The White Hall Inn, located in present-day West End, Atlanta, is generally considered to be one of the first hotels in the area, predating the founding of the city by several years and laying outside the original city limits. As the area's population began to grow following its establishment as a terminus for the Western and Atlantic Railroad in 1837, several hotels arose to service visitors to the city. The first hotel built within city limits came in 1846 with the construction of the Atlanta Hotel. It was joined later that year by Washington Hall. Several more hotels would follow, including the Trout House in 1849. However, these buildings, as well as many other Antebellum era buildings in the city, were destroyed during the Burning of Atlanta, a significant event preceding Sherman's March to the Sea during the American Civil War.

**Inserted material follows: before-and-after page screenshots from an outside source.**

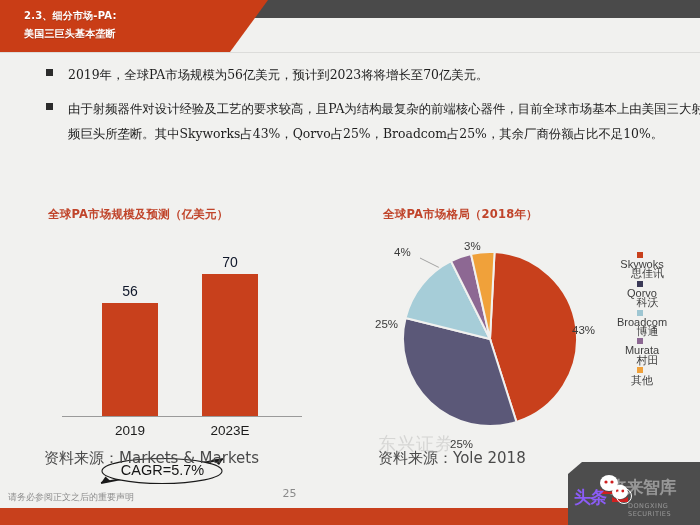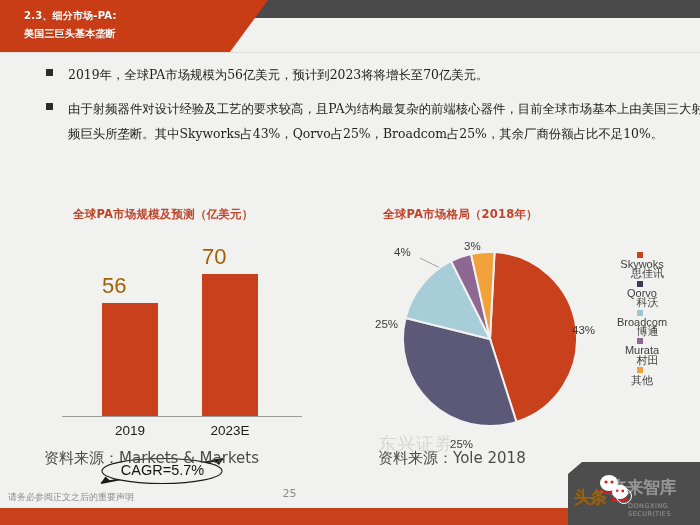--- a/index.html
+++ b/index.html
@@ -43,7 +43,7 @@
     position:absolute;font-size:11.5px;font-weight:bold;color:#c0442a;
     letter-spacing:.2px;white-space:nowrap;
   }
-  #bar-title{left:48px;top:207px;margin-left:25px;}
+  #bar-title{left:48px;top:207px;}
   #pie-title{left:383px;top:207px;}
 
   

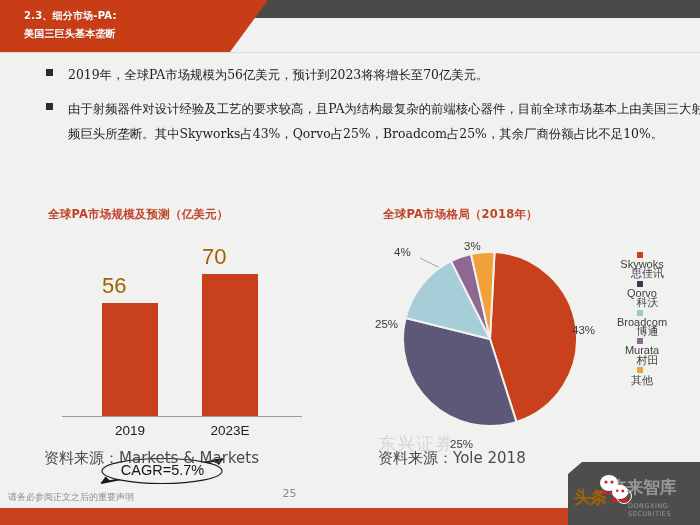--- a/index.html
+++ b/index.html
@@ -53,7 +53,7 @@
   #bar0{left:62px;width:56px;height:113px;}
   #bar1{left:162px;width:56px;height:142px;}
   .bar-val{
-    position:absolute;font-size:22px;color:#a16207;text-align:left;width:56px;
+    position:absolute;font-size:14px;color:#0f172a;text-align:center;width:56px;
     font-family:"Liberation Sans",sans-serif;
   }
   #val0{left:62px;bottom:146px;}

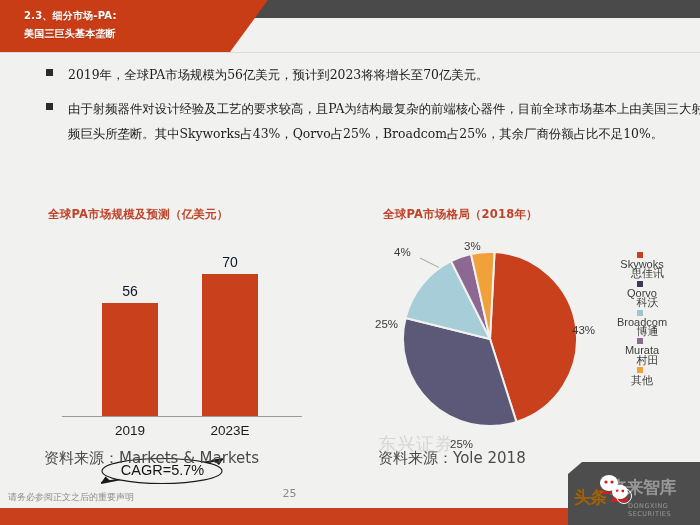--- a/index.html
+++ b/index.html
@@ -112,7 +112,7 @@
   }
   .wm-inner{position:absolute;left:568px;top:462px;width:132px;height:63px;overflow:hidden;}
   .wm-tt{
-    position:absolute;left:6px;top:24px;font-size:17px;font-weight:bold;color:#a16207;
+    position:absolute;left:6px;top:24px;font-size:17px;font-weight:bold;color:#8b5cf6;
     letter-spacing:-1px;
   }
   .wm-circle{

Following the war, Atlanta rebounded and began to rebuild at a rapid pace. New hotels arose to replace those lost during the war, including the Kimball House (1870) and the Markham House (1875). While many of the hotels before and after the war were built around State Square in downtown Atlanta, by the 1890s many of the newer hotels were being built north of the area along "upper Peachtree". Some of these notable buildings included the Majestic Hotel (1898) and the Piedmont Hotel (1903). Also starting around this time, several hotels opened on Hotel Row near the newly opened Terminal Station in South Downtown. Among these was the Terminal Hotel, built in 1906 by prominent Atlanta businessman Samuel M. Inman. However, stiff competition from other hotels in downtown caused the area to experience a decline a few decades later.

=== Mid-20th century ===

Atlanta was home to the deadliest hotel fire in United States when a fire broke out in the Winecoff Hotel on December 7, 1946. In the ensuing disaster, 119 people died. This event contributed to massive changes in North American building codes. The Winecoff would remain abandoned for several years before reopening in the 1950s with a changed name. In 1964, the Supreme Court case Heart of Atlanta Motel, Inc. v. United States pertained to a motel in Atlanta and was a landmark case in the Civil rights movement. The owner of the Heart of Atlanta Motel had refused to rent rooms to African American patrons and the case pertained to Title II of the Civil Rights Act of 1964, which prohibited discrimination in public accommodations. The Supreme Court against the motel owner and affirmed the constitutionality of the act.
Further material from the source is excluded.